(Beginning of SUPPLIED RECORDS)

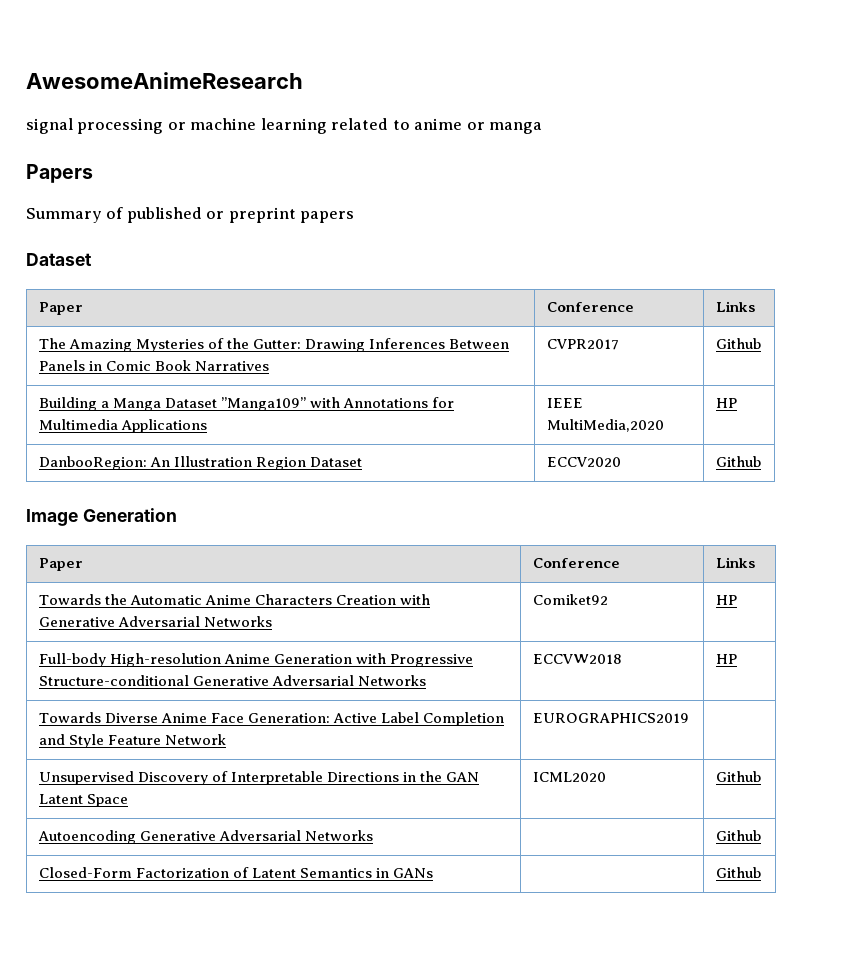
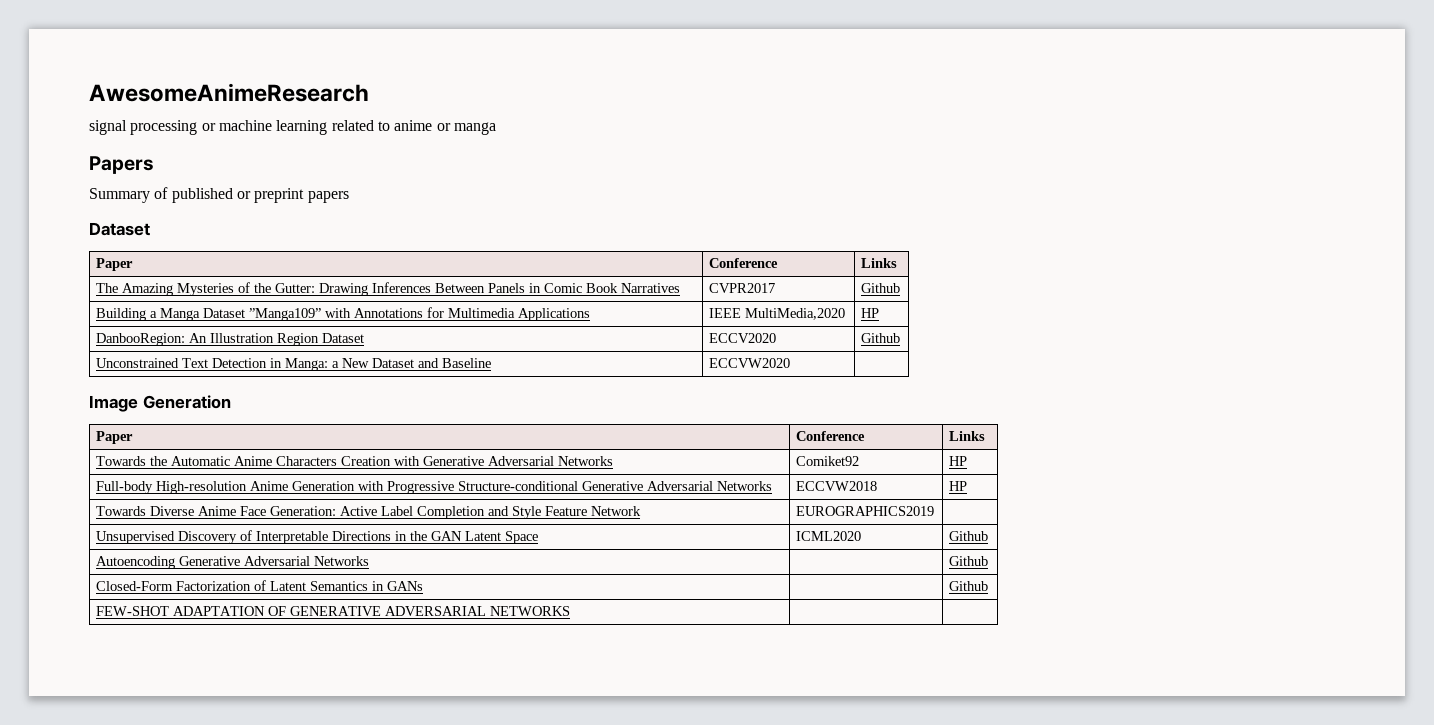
+ Unconstrained Text Detection in Manga: a New Dataset and Baseline | ECCVW2020 |
+ FEW-SHOT ADAPTATION OF GENERATIVE ADVERSARIAL NETWORKS | |

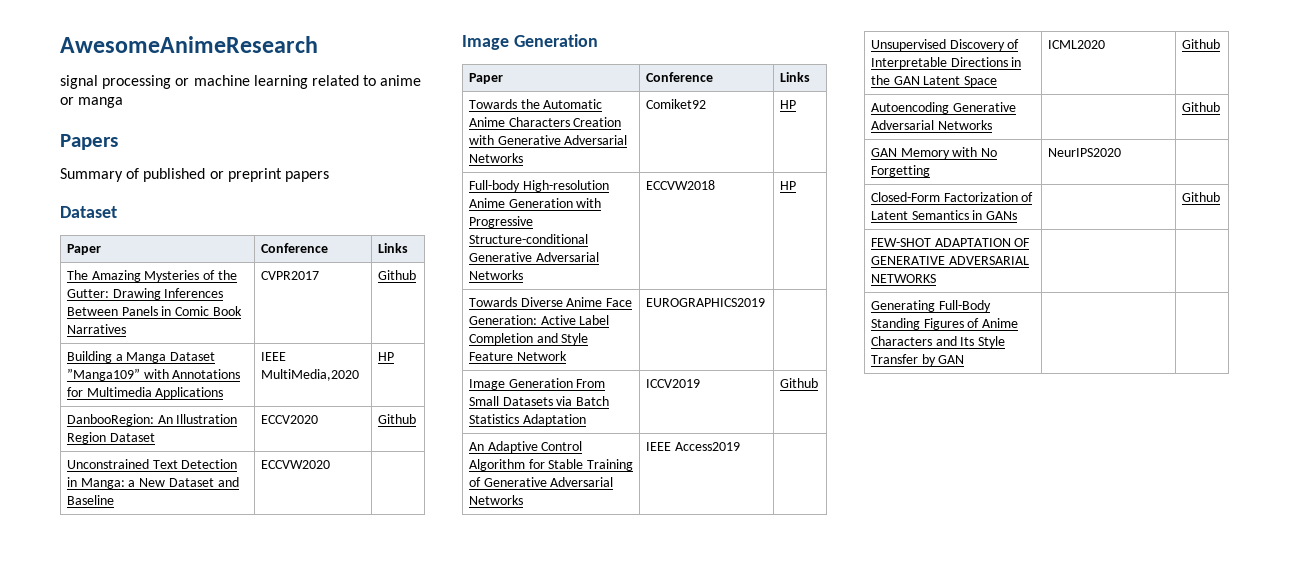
+ Image Generation From Small Datasets via Batch Statistics Adaptation | ICCV2019 | Github
+ An Adaptive Control Algorithm for Stable Training of Generative Adversarial Networks | IEEE Access2019 |
+ GAN Memory with No Forgetting | NeurIPS2020 |
+ Generating Full-Body Standing Figures of Anime Characters and Its Style Transfer by GAN | |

(End of SUPPLIED RECORDS)

■ **INSTRUCTIONS FOR THE TASK**: Could you output the lines above, exactly as written, from the one containing "ICCV2019 | Github" through the last, with both ends included and no others?

■ **TASK RESULT**:
+ Image Generation From Small Datasets via Batch Statistics Adaptation | ICCV2019 | Github
+ An Adaptive Control Algorithm for Stable Training of Generative Adversarial Networks | IEEE Access2019 |
+ GAN Memory with No Forgetting | NeurIPS2020 |
+ Generating Full-Body Standing Figures of Anime Characters and Its Style Transfer by GAN | |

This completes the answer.